- **PROBLEM TO WORK ON**
Once the line with "(832, 1010) none" is found in the entries below, repeat it and each following line exactly, up to and including the line with "(880, 1104) none". Add no other lines.

- **GIVEN RECORDS**
::::

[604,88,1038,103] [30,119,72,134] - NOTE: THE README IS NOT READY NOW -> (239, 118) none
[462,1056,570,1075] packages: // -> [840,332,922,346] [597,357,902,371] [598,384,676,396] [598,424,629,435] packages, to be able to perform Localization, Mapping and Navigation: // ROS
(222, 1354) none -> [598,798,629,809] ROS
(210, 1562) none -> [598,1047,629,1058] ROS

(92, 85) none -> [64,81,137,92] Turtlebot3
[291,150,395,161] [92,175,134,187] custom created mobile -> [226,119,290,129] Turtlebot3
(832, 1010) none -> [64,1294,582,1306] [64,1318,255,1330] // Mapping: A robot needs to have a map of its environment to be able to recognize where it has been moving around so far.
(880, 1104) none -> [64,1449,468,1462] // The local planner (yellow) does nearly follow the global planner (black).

::::

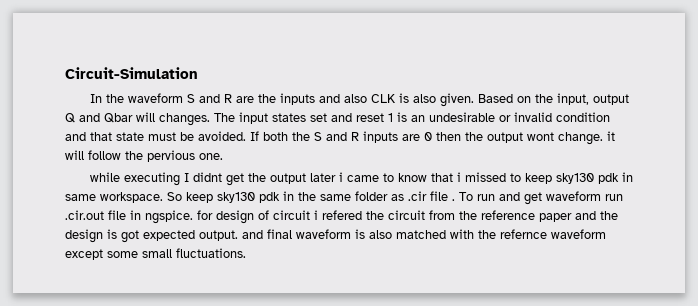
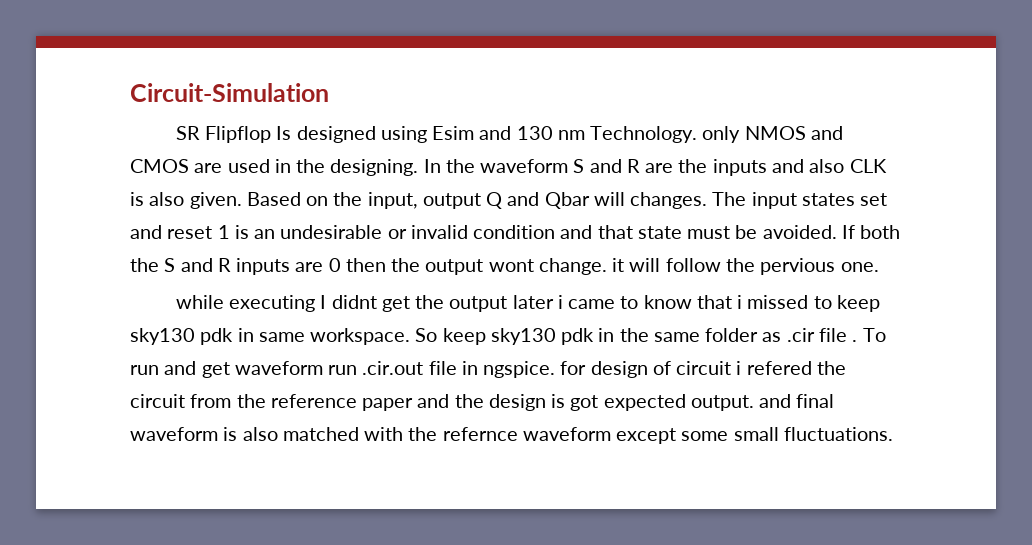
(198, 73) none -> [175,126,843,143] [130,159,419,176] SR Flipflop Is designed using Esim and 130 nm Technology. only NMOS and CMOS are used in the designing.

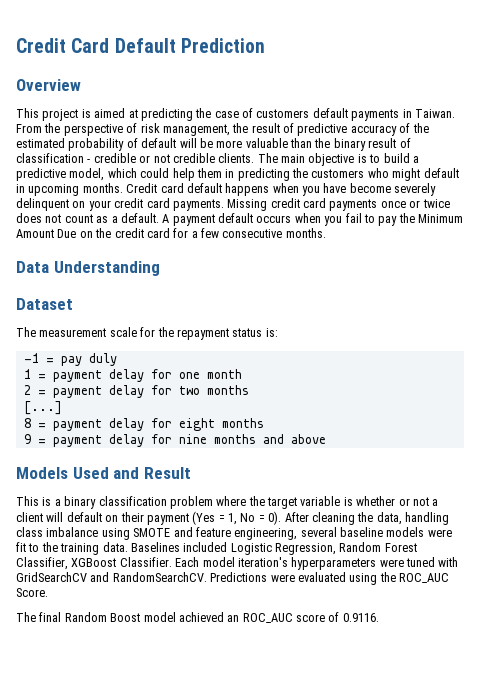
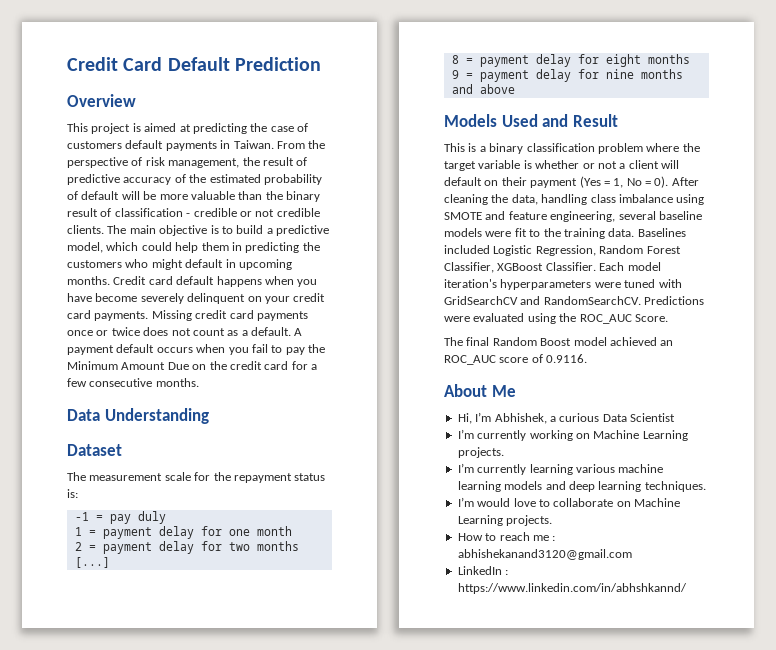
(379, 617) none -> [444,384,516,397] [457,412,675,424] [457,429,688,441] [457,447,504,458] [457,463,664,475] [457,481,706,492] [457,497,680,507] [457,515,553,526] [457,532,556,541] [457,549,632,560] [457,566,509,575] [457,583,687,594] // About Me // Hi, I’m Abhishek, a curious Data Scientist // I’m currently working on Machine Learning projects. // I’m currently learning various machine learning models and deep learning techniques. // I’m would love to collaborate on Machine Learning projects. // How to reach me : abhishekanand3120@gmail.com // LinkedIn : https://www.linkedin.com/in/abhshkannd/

::::

- **SOLUTION**
(832, 1010) none -> [64,1294,582,1306] [64,1318,255,1330] // Mapping: A robot needs to have a map of its environment to be able to recognize where it has been moving around so far.
(880, 1104) none -> [64,1449,468,1462] // The local planner (yellow) does nearly follow the global planner (black).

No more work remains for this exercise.